Qu’on lise le chapitre, d’ailleurs intéressant, qu’il a consacré à ce sujet, et l’on se convaincra que l’attention prétendue de l’enfant n’est que l’ombre et le fantôme de l’attention véritable. Dans les exemples que M. Pérez a recueillis, l’attention est tour à tour confondue avec un besoin impérieux, comme celui du nourrisson qui regarde fixement le sein de sa nourrice ; avec une sensation vive, comme celle de l’enfant qui à un mois est capable de suivre pendant trois et même quatre minutes le reflet miroitant de la lumière sur un tableau placé près de la fenêtre ; avec la mobilité des impressions, comme dans le cas où cette petite fille de trois mois qu’on nous dépeint « attentive à tout ce qui se passait autour d’elle, aux sons de toute espèce, à un bruit de pas dans la chambre. » Dans ces différentes circonstances où l’enfant ferait preuve d’attention, « le sujet observant, M. Pérez l’avoue lui-même, paraît moins s’appartenir qu’appartenir à l’objet observé. » N’est-ce pas précisément choisir, pour en faire le trait commun à tous les états d’attention, ce qui est la caractéristique des états contraires ? L’esprit attentif s’appartient à lui-même : il se dirige, il se fixe, il se déplace comme il le veut.
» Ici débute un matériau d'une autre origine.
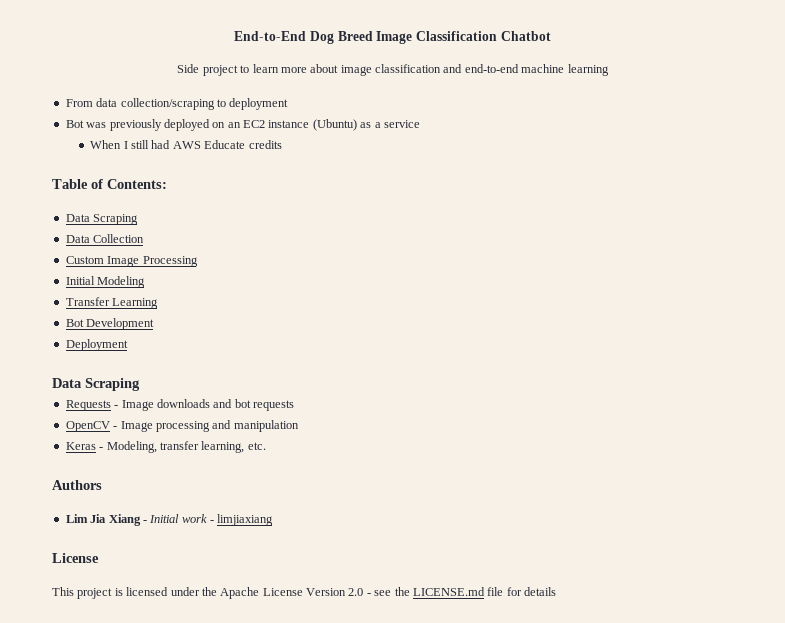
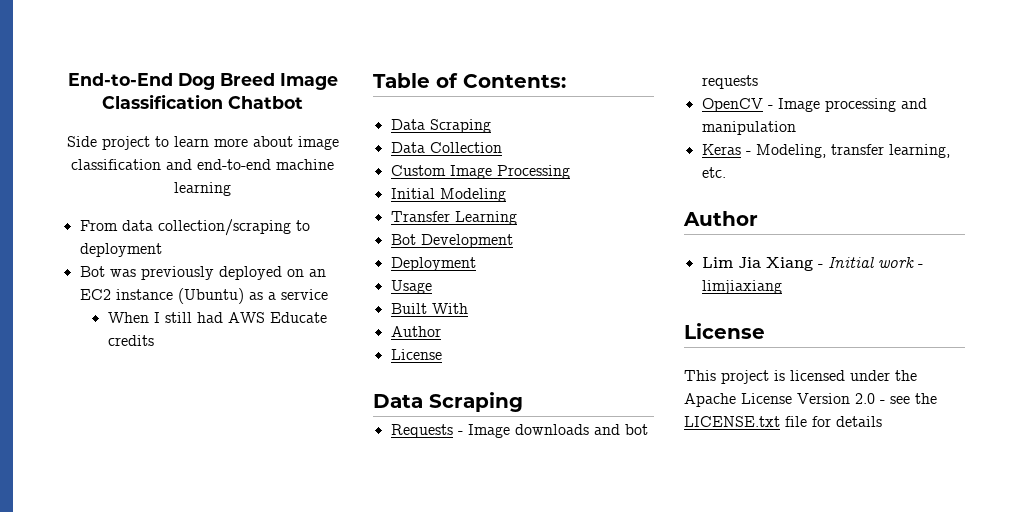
(128, 345) none -> [390,280,432,294] [390,303,468,314] [390,326,441,337] [390,349,442,360] // Usage // Built With // Author // License
[52,480,102,490] Authors -> [683,211,758,226] Author
[412,587,485,596] LICENSE.md -> [684,416,780,427] LICENSE.txt

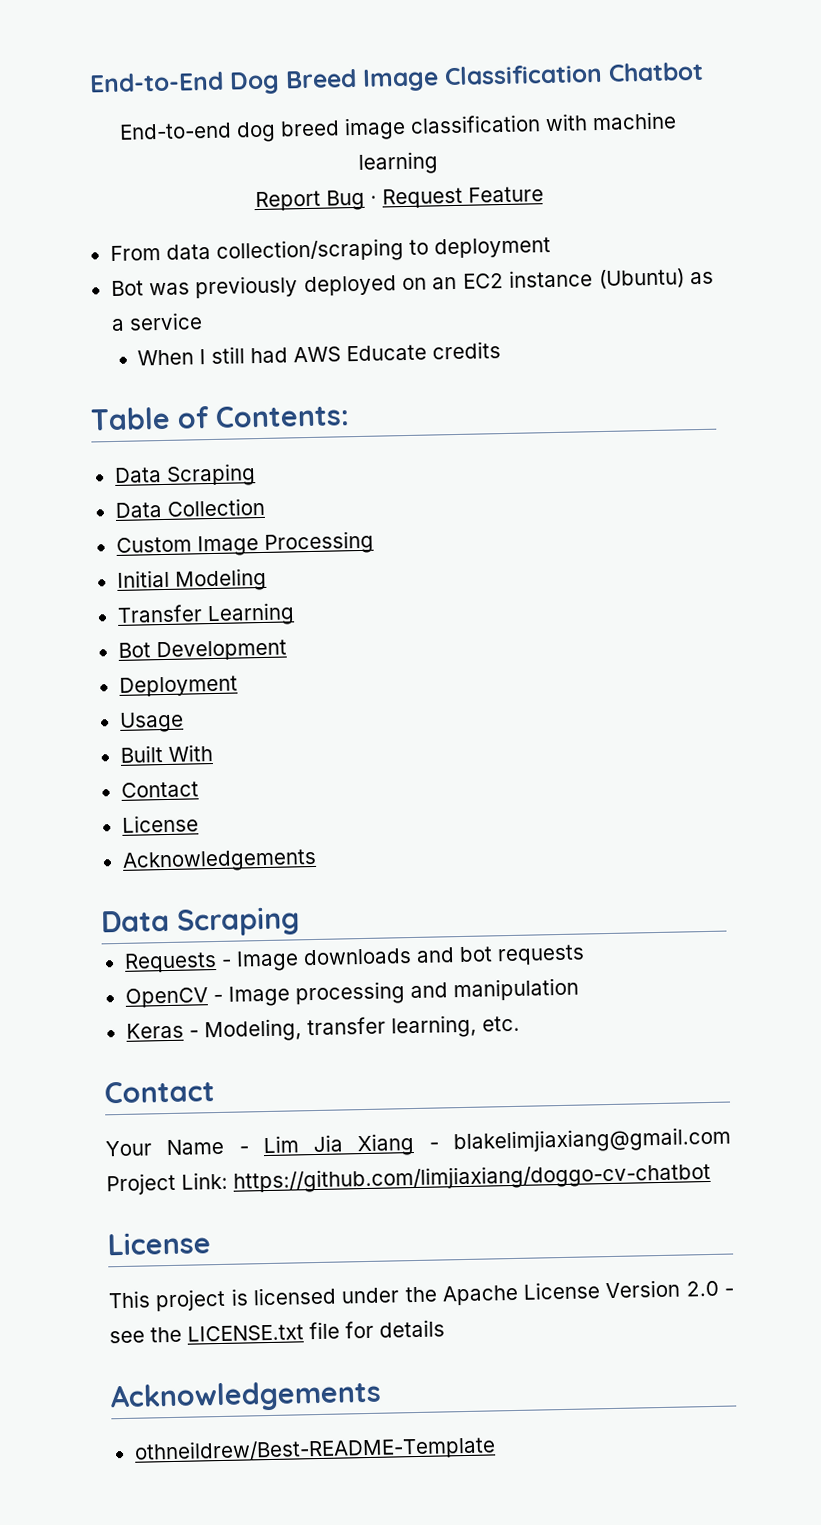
[66,136,339,150] [71,159,334,170] [174,182,231,196] Side project to learn more about image classification and end-to-end machine learning -> [118,111,677,143] [358,151,438,175] [254,186,544,212] End-to-end dog breed image classification with machine learning // Report Bug · Request Feature
[390,326,441,337] [390,349,442,360] Author // License -> [120,781,199,798] [121,814,199,833] [121,848,317,873] Contact // License // Acknowledgements
[683,211,758,226] [701,257,923,271] [701,280,782,294] Author // Lim Jia Xiang - Initial work - limjiaxiang -> [104,1080,215,1104] [105,1126,731,1157] [106,1161,711,1196] Contact // Your Name - Lim Jia Xiang - blakelimjiaxiang@gmail.com Project Link: https://github.com/limjiaxiang/doggo-cv-chatbot
(882, 421) none -> [110,1379,382,1414] [133,1435,496,1464] // Acknowledgements // othneildrew/Best-README-Template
Loin d’être une sensation dominante ou une condescendance de l’esprit aux impressions multiples qui se succèdent, l’attention consiste à dominer les sensations pour suivre volontairement une pensée préférée à toutes les autres. Elle n’est pas le résultat et le contre-coup d’une excitation du dehors : elle émane d’un effort intérieur. Quant à cette « habitude d’attention prompte, éparpillée capricieusement, c’est-à-dire insuffisamment accordée à toute chose, » elle est en effet le propre de l’enfant, mais elle est la négation même de l’attention.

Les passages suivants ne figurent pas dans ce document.